By Adnan Ali, Aqib Nazir And Huda Ayisha
New Delhi: “There is not a single piece of evidence on the record to point out towards the accused persons, as members of the riotous mob behind the incident,” read a local court’s judgment while acquitting six men on 2 August 2024, four years and five months after they were accused of rioting and arson.
Article 14 spoke to four of them—Hashim Ali (58), Abu Bakar(28), Mohammad Azeez (28) and Najumuudin (28)—who lived in Shiv Vihar colony in northeast Delhi, where communal violence raged from 24 February to 25 February, killing 53 people, three-quarters of them Muslim.
They were among over 180 people found innocent during trials over four years after the riots.
Article 14 reported in 2021 that Delhi judges have described the cases following the riots as “absolutely evasive, lackadaisical, callous, casual, farcical, painful to see, and misusing the judicial system.”
In May 2024, Article 14 reported that when discharging a case of rioting, criminal conspiracy and destruction of public property during the 2020 Delhi riots against 11 Muslim men, a judge found that the police had “artificially prepared” the case, using planted witnesses and concocted statements to frame nine of them.

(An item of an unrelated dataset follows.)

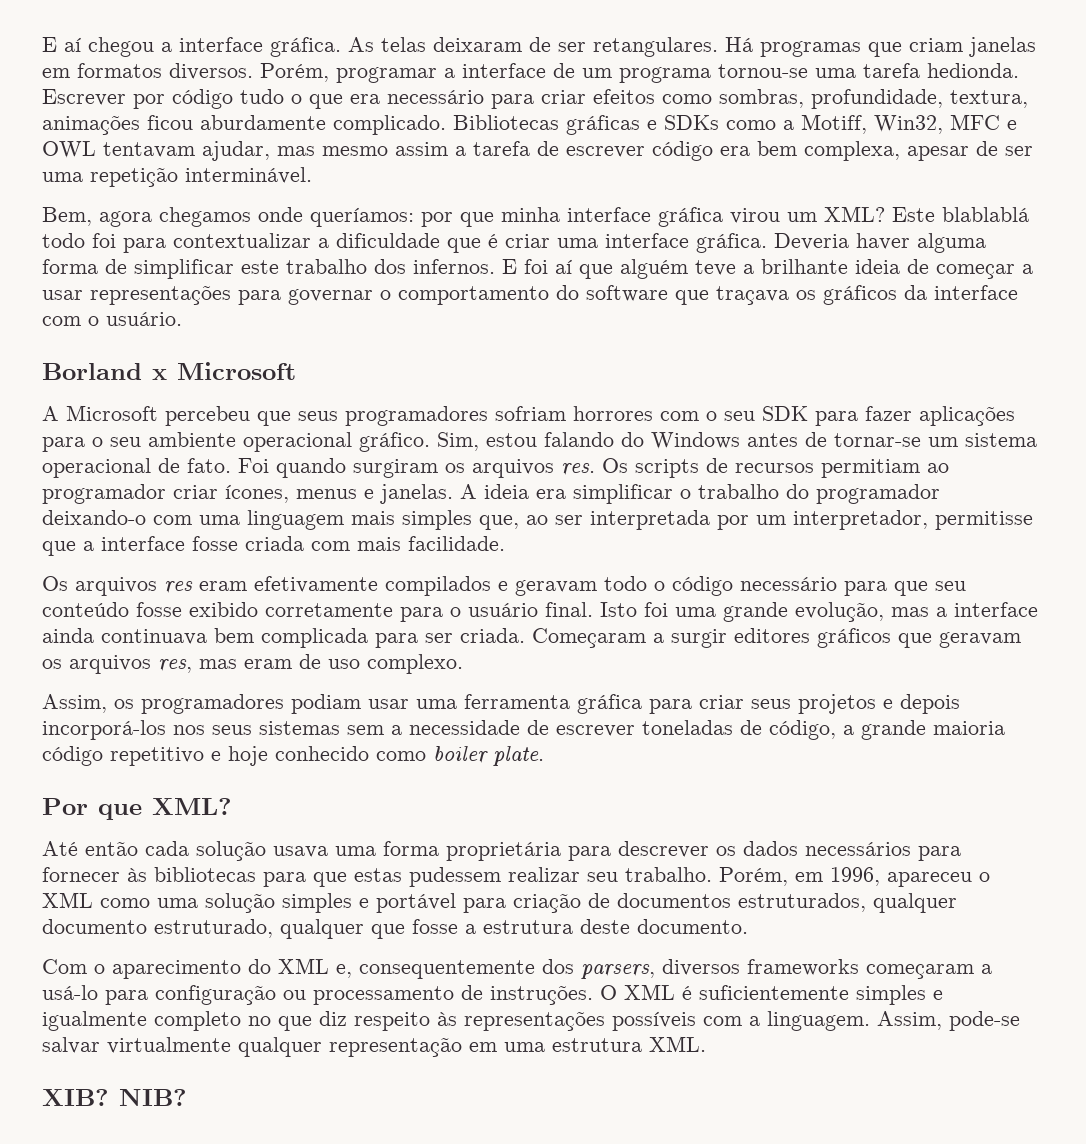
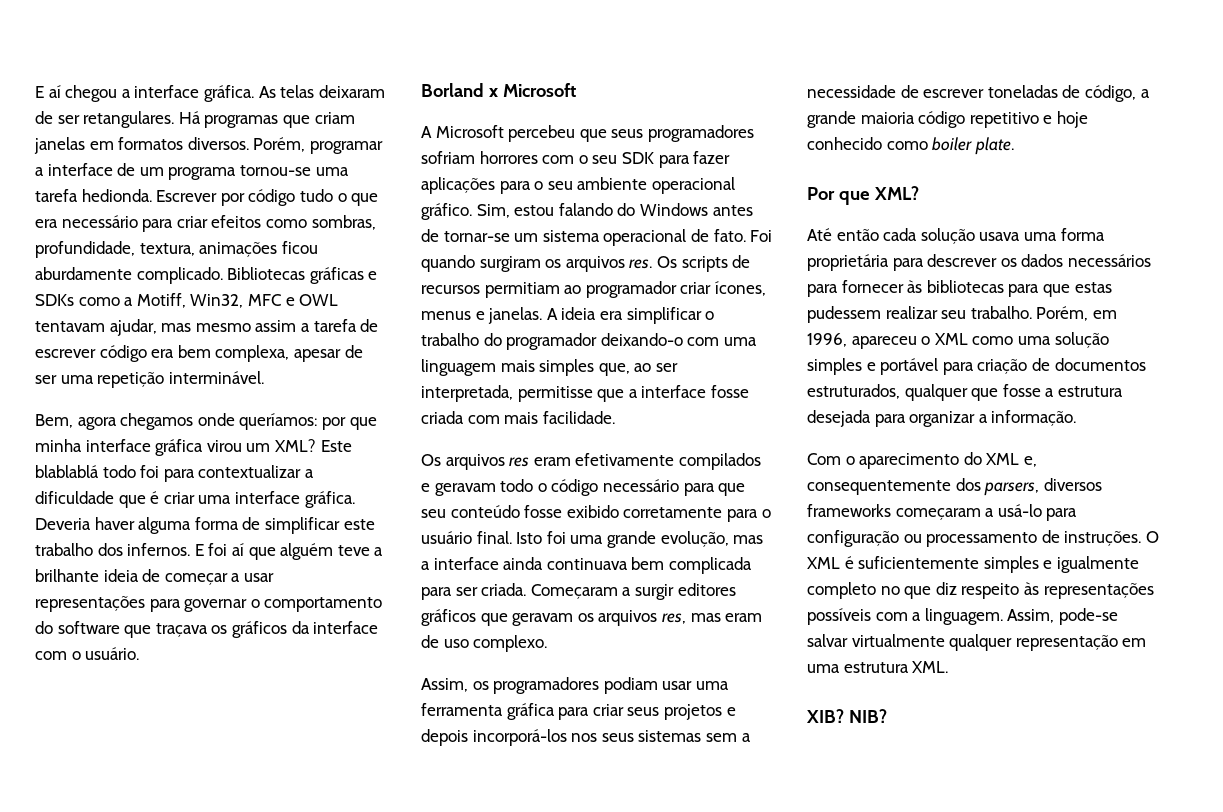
[590,510,928,530] interpretada por um interpretador, -> [421,385,513,402] interpretada,
[42,919,364,939] documento estruturado, qualquer -> (968, 392) none
[580,919,748,934] deste documento. -> [807,410,1077,427] desejada para organizar a informação.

In another Delhi riots case we have reported on that appears to be built on spurious evidence, 13 Muslim women identified as taking part in a protest against India’s citizenship law in February 2020 by a secret police informer months after the violence gave more or less identical statements against Gulfisha Fatima, Devangana Kalita and Natasha Narwal, three students activists whom the Delhi police have accused of conspiring to cause the Delhi riots.